What Does GDP Per Capita Mean?
The concept of GDP per capita is used as a competitive measurement to compare countries’ economies. The GDP per capita is calculated by using the Gross Domestic Product figure (real or nominal) and dividing it by the country’s total population. It is assumed that a high GDP per capita means a high standard of living but there are many other factors that must be taken into account when evaluating the competitiveness of a given economy.
GDPs are normally calculated by using the country’s domestic currency, but when it comes to comparisons the standard currency is the US$. This means that currency values play an important role in comparing GDP per capita of different countries. By 2015, Qatar was the country with the highest GDP per capita, followed by Luxembourg. And by that year, the country with the lowest GDP per capita was Somalia, followed by the Central African Republic.
Here’s an example.
Example
The Central Bank of country ABC just released the last year economical statistics. This statistics cover a wide range of variables including the GDP figures. According to the Central Bank, the Nominal GDP was $28,675,940,102. On the other hand, the government just informed that last year total population was $1,159,129. What would be the GDP per capita of this country?

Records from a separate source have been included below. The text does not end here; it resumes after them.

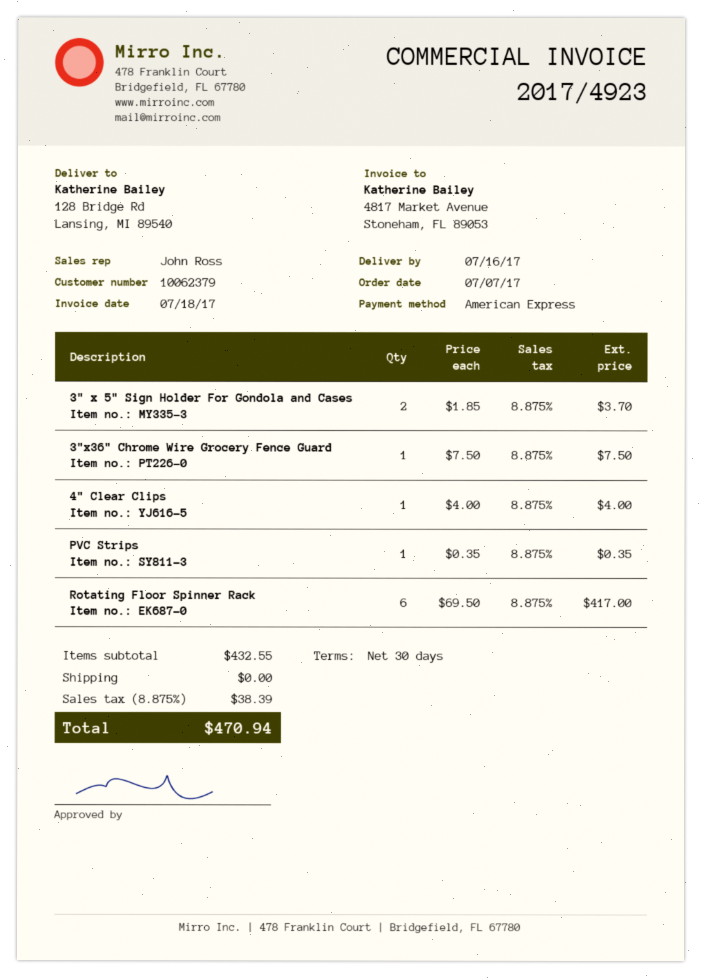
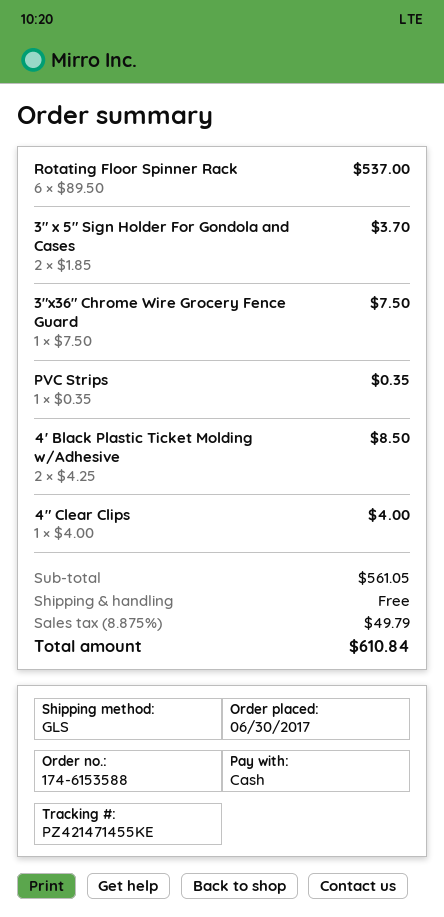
order date: 2017-07-07 -> 2017-06-30
payment method: American Express -> cash
Rotating Floor Spinner Rack: 6 x 69.50 = 417.00 -> 6 x 89.50 = 537.00
4' Black Plastic Ticket Molding w/Adhesive: none -> 2 x 4.25 = 8.50
subtotal: 432.55 -> 561.05
tax: 8.875% = 38.39 -> 8.875% = 49.79
total: 470.94 -> 610.84

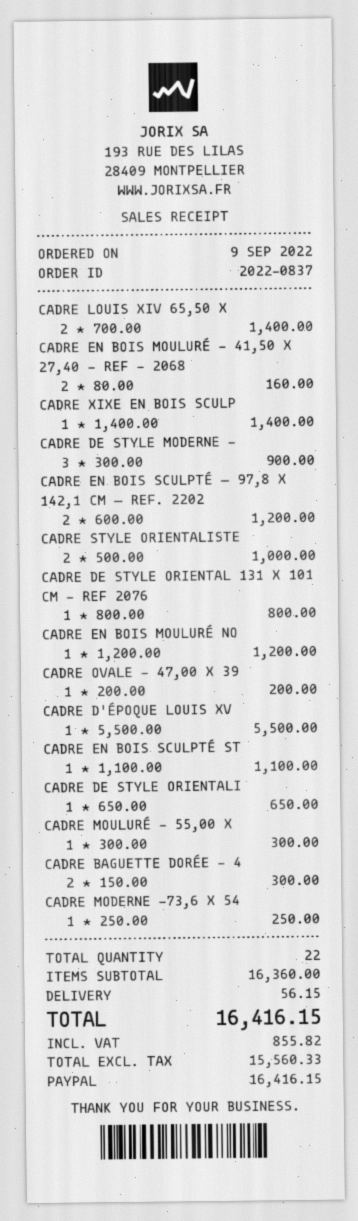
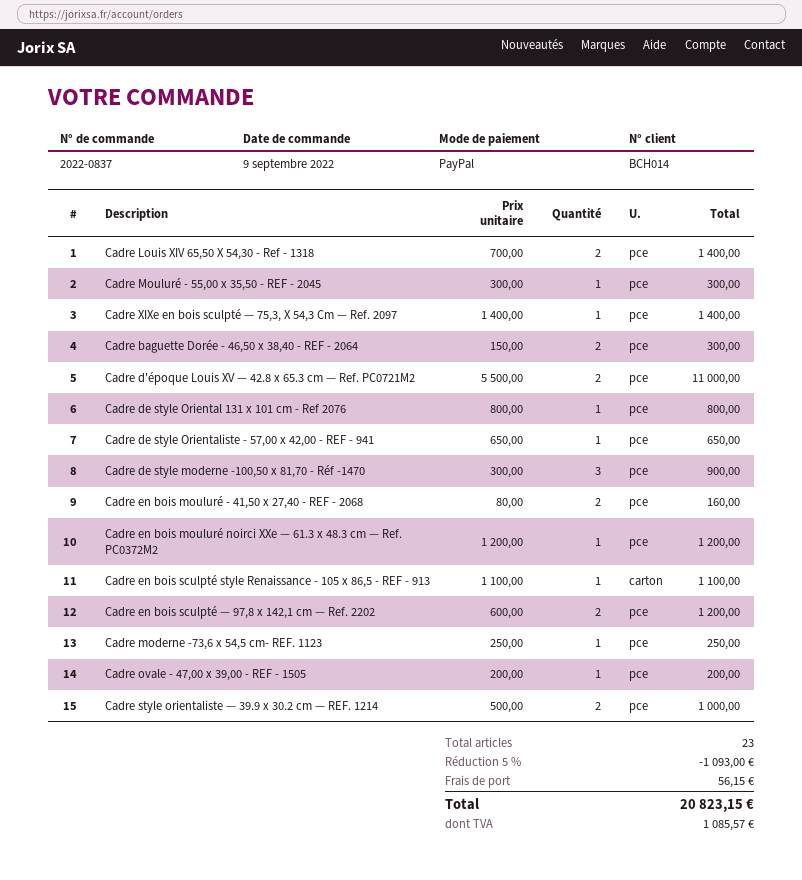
CADRE D'ÉPOQUE LOUIS XV: 1 x 5500.00 = 5500.00 -> 2 x 5500.00 = 11000.00
total quantity: 22 -> 23
discount: none -> 5% = 1093.00
tax: 855.82 -> 1085.57
total: 16416.15 -> 20823.15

According to our concept, the GDP per capita is calculated by dividing the Gross Domestic Product by the country’s total population. By using the numbers given in the example described above, the GDP per capita of ABC would be $24,739.21. By comparing this figure with GDPs per capita of countries like Qatar ($145,000) or Luxembourg ($102,900), this country is at least 4 or 5 times less productive than those two countries, but it is in a far better shape than African countries such as Somalia (estimated at $400).